▶ _Problem requirements_
Whenever a line in the entries below contains "using", copy that line.

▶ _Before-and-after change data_
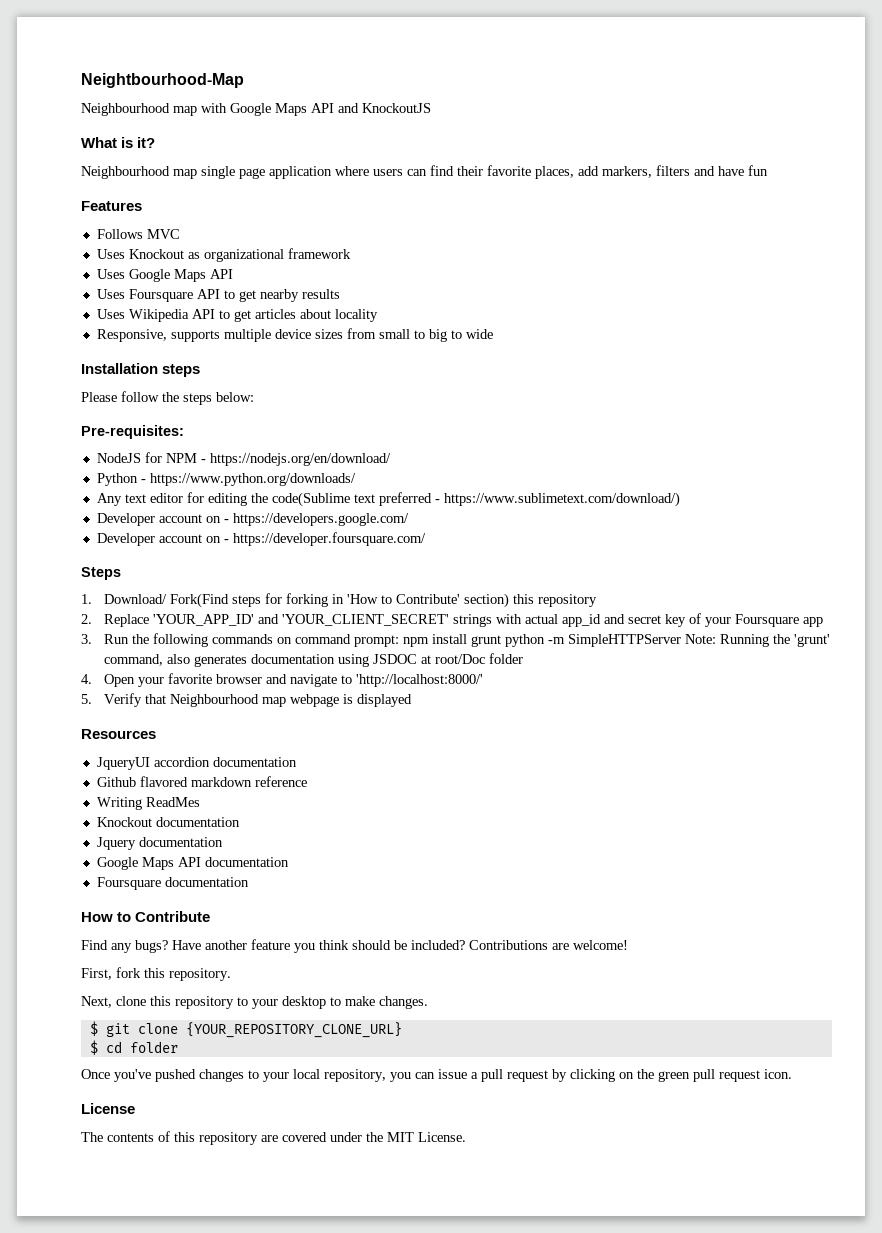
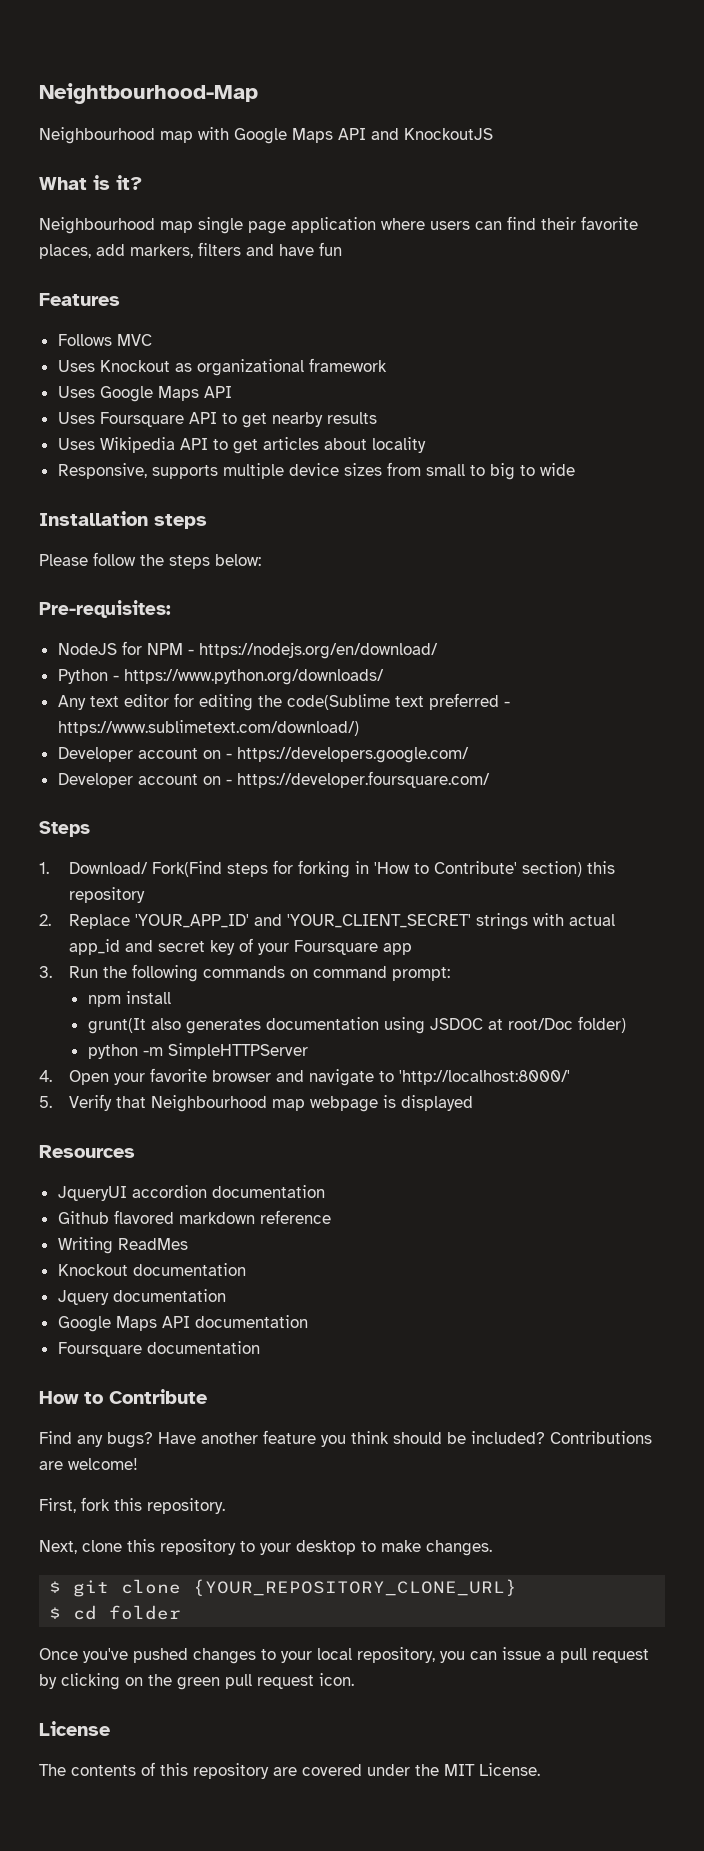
- 3. Run the following commands on command prompt: npm install grunt python -m SimpleHTTPServer Note: Running the 'grunt' command, also generates documentation using JSDOC at root/Doc folder
+ 3. Run the following commands on command prompt:
+ npm install
+ grunt(It also generates documentation using JSDOC at root/Doc folder)
+ python -m SimpleHTTPServer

▶ _Expected answer_
- 3. Run the following commands on command prompt: npm install grunt python -m SimpleHTTPServer Note: Running the 'grunt' command, also generates documentation using JSDOC at root/Doc folder
+ grunt(It also generates documentation using JSDOC at root/Doc folder)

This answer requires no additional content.